I did that, and now my camera appears in the apple software.

Thanks for help!
Magnus


----------



## MrAgnwik (Mar 14, 2017)

Hi again,
But, the Canon software dosen´t work.

Is their any other software out their, that could help me? 
Then I take the photo, I want i to appear, in the program (on iMac Screen), and then I can keep it or dismiss it. 

Any suggestions.....

Thanks!

Magnus


----------



## MrAgnwik (Mar 14, 2017)

Hi again,
The camera is to old and don´t work with Lightroom, as have the function I was looking for.
End of story.
Magnus


----------



## Designer (Mar 14, 2017)

MrAgnwik said:


> Hi,
> 
> I have a iMac with USB-cable to my EOS 300D (DS6041), but I don't get any connections? I would like to see the photo, on my iMac, appear in the software, then I have been taken the photo -but I don´t get it to work.
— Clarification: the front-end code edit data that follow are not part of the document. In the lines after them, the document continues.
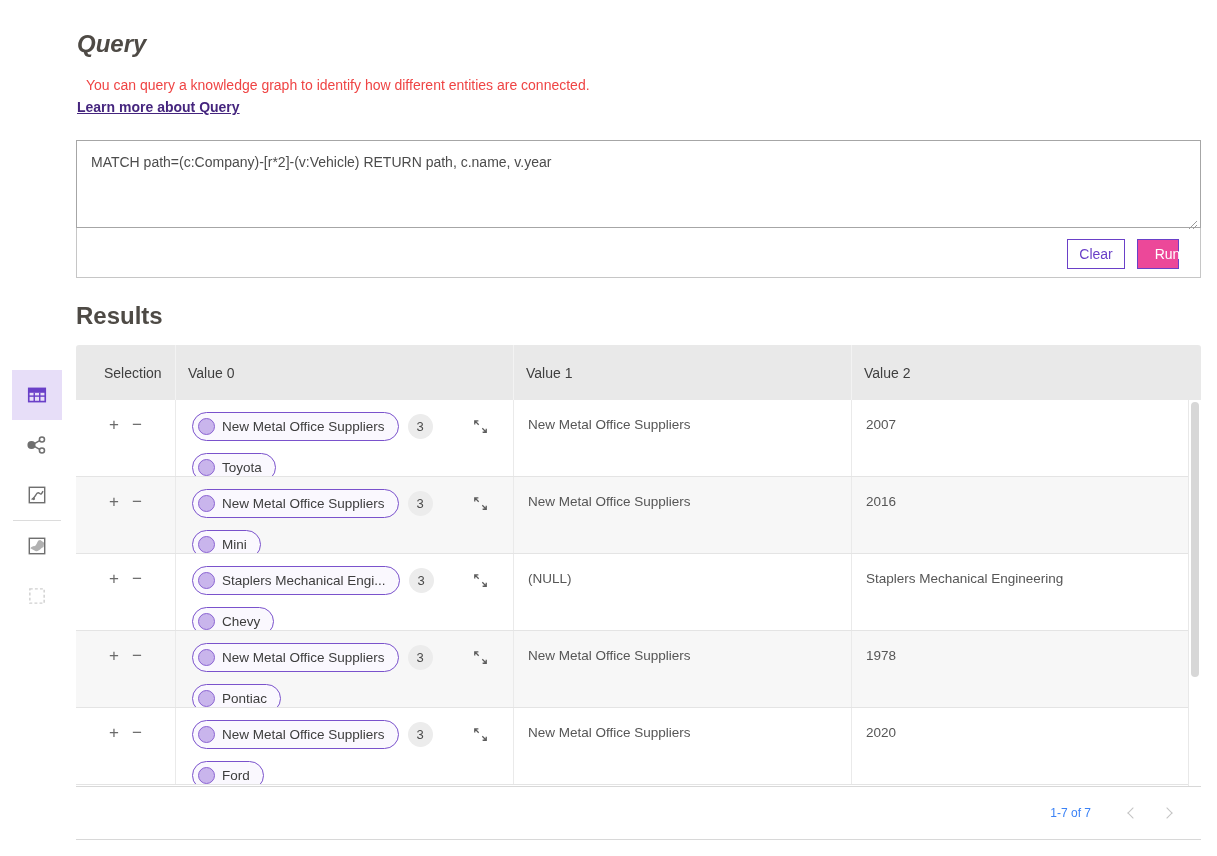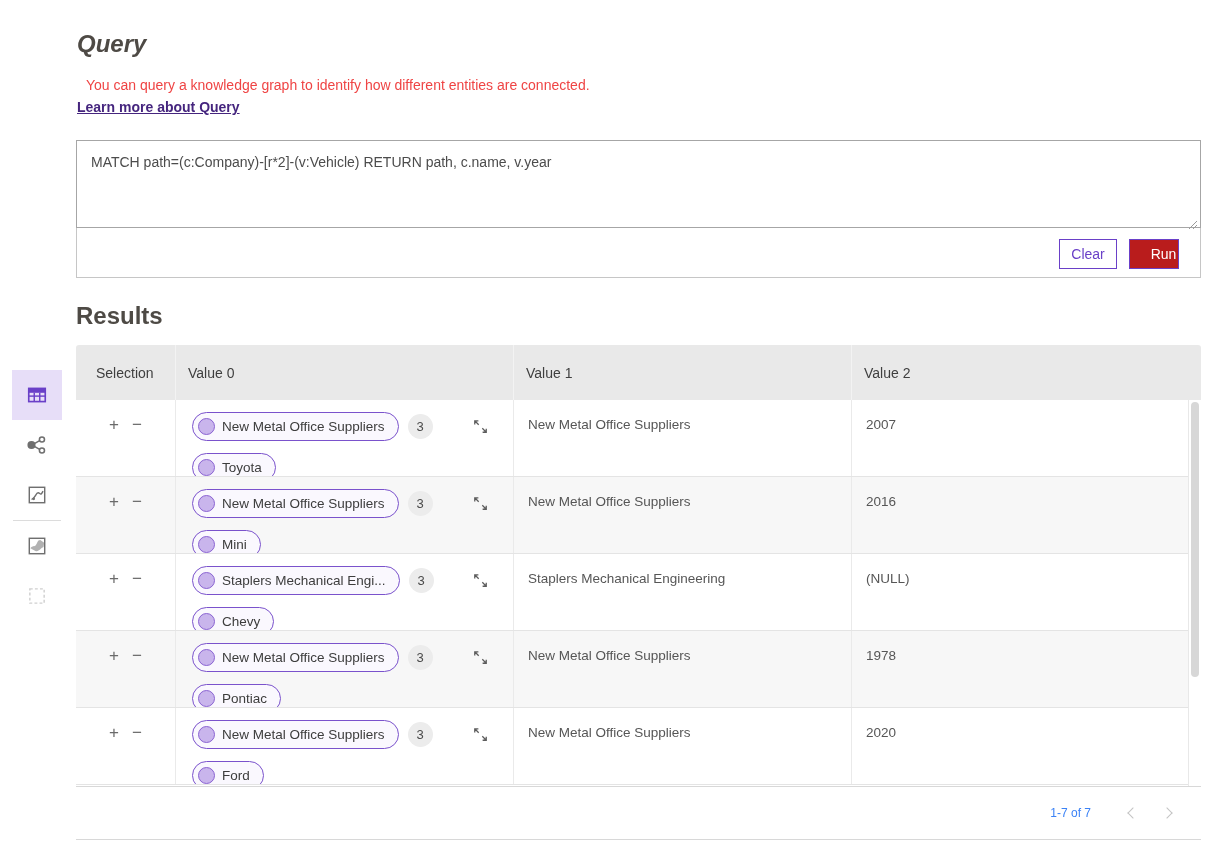"Run" .btn-run { background: #b91c1c -> #ec4899; width: 50px -> 42px }
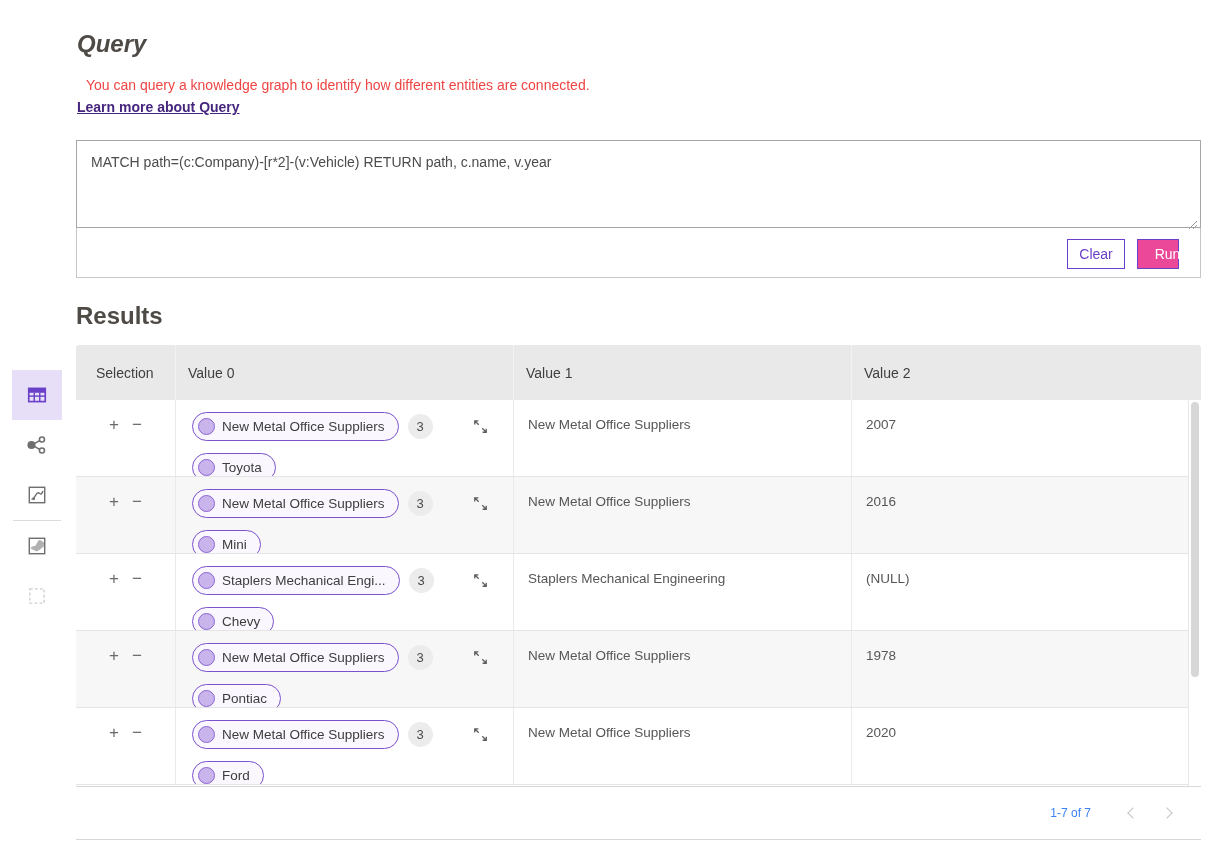"Selection" .th:first-child { padding-left: 20px -> 28px }
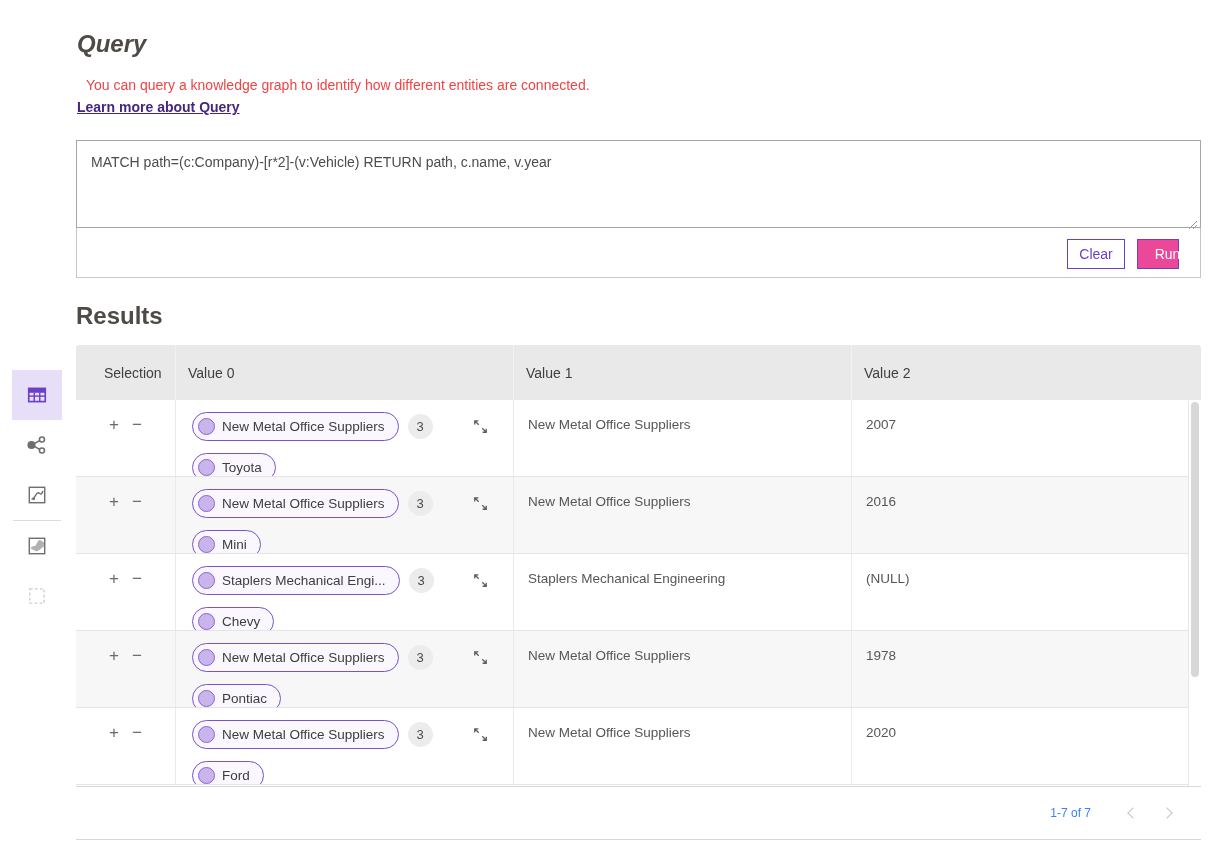"Staplers Mechanical Engineering" div.td { order: before "(NULL)" -> after "(NULL)" }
Should I change software?
> 
> ...


Canon EOS Utility


----------



## MrAgnwik (Mar 14, 2017)

Hi Designer,
Sorry, I can´t find the camera in the list, BUT, I have sent them an email....
/Magnus


----------



## MrAgnwik (Mar 15, 2017)

Hi Designer,
Here is theirs answer:

Thank you for contacting Tether Tools.
Please check with Canon on whether that model 300D is capable of tethering. The information I am seeing is that it is not capable, which is why it's not on our list.  I see that that camera was introduced to the market in 2003.
Please let me know if I can be of further assistance

So, now I have decided to buy a used camera house of Canon 70D.

Many thanks!
Magnus


----------



## TCampbell (Apr 6, 2017)

The 300D is an extremely old camera (by digital camera standards.)  It was released in 2003.  Most modern software no longer support it based on it's age.
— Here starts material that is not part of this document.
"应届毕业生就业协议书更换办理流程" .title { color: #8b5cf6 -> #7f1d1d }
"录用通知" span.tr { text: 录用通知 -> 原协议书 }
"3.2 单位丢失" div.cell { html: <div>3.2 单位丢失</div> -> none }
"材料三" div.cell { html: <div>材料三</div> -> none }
Third parties rely on using Canon's software development kit which leverages Canon's interfaces to the cameras.  The current SDK supports most cameras going all the way back to the Canon EOS 450D (in North America it was marketed as the EOS Rebel Xsi.)  Basically they support cameras dating back to 2007 and newer (about 10 years) but your camera is 4 years older then that cut-off date.

Any camera older than that is no longer supported by Canon's software development kit and that means third party software developers also don't really have a way to support the camera.
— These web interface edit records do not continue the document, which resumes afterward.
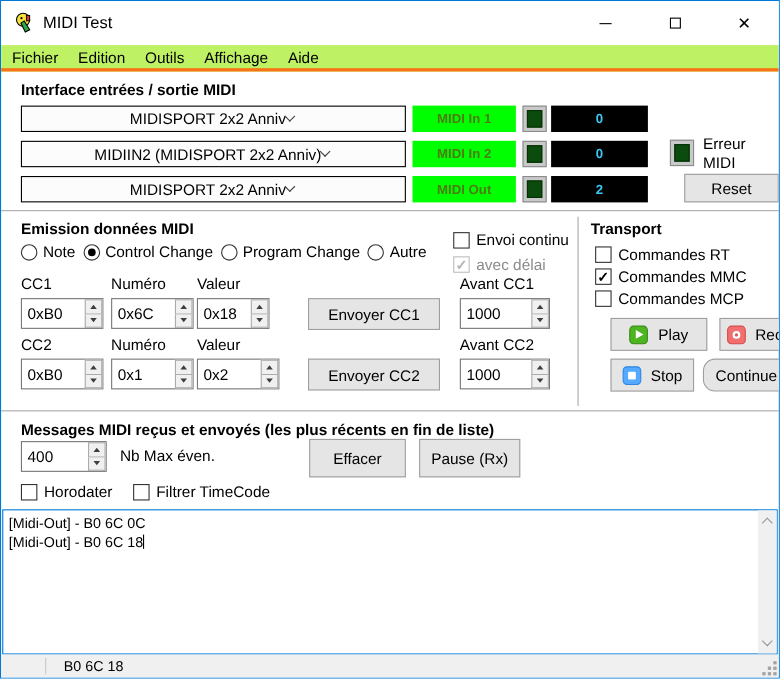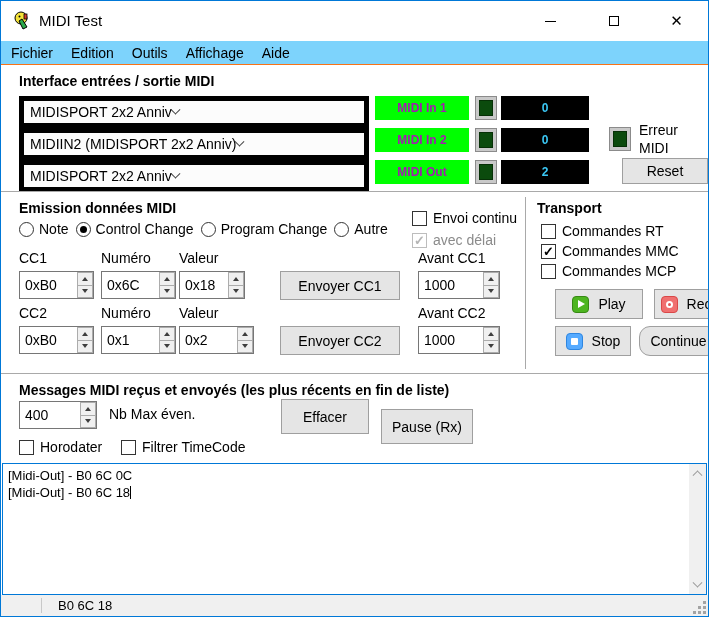"Fichier" .menubar { background: #7dd3fc -> #bef264; border-bottom: 1px solid #f97316 -> 3px solid #f97316 }
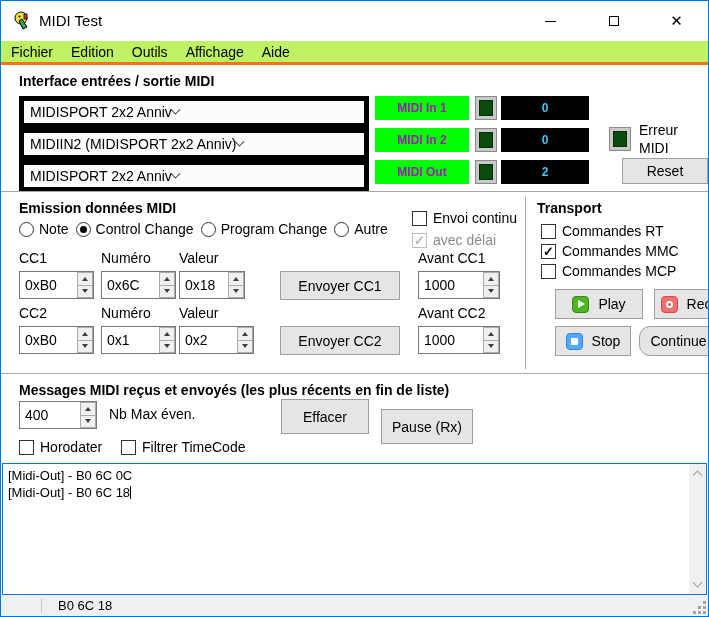"MIDISPORT 2x2 Anniv" .combo { border: 5px solid #000000 -> 1px solid #000000; height: 32px -> 24px; justify-content: flex-start -> center }
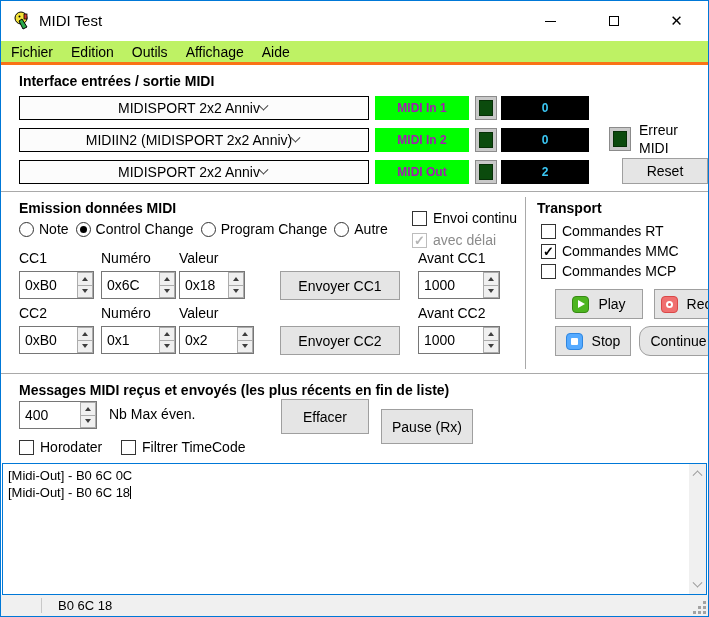"MIDI In 1" .green-label { color: #a21caf -> #4d7c0f }
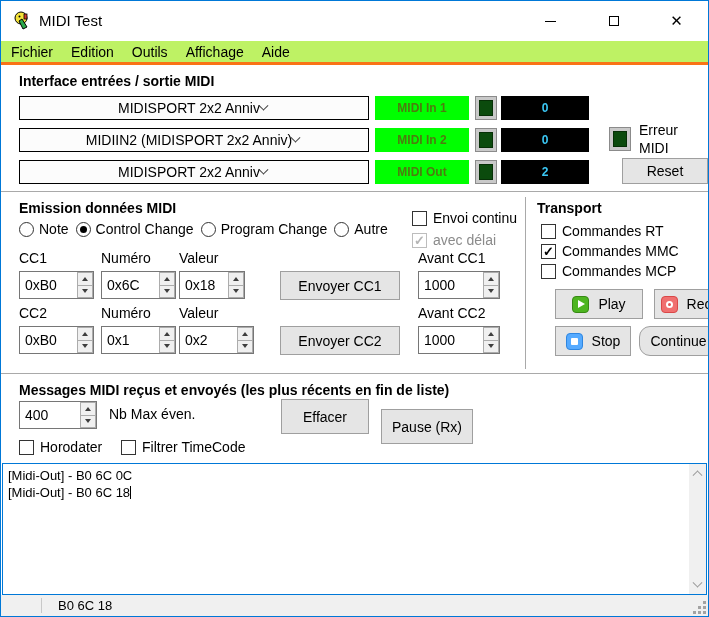"Pause (Rx)" div.btn { top: 408px -> 398px }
You can still import images from the camera using the standard protocol (because that doesn't rely on the Canon SDK) and you can also always get a card reader to import the images into the computer directly from the card (which also doesn't rely on the Canon SDK).  But any software that relies on the SDK isn't going to work.

I think you'll be _much_ happier with that significantly newer 70D.


----------



## Dave442 (Apr 6, 2017)

I think decent tethering was with camera models from around 2007 or newer. I've been able to tether older cameras, but usually with a number of limitations.


----------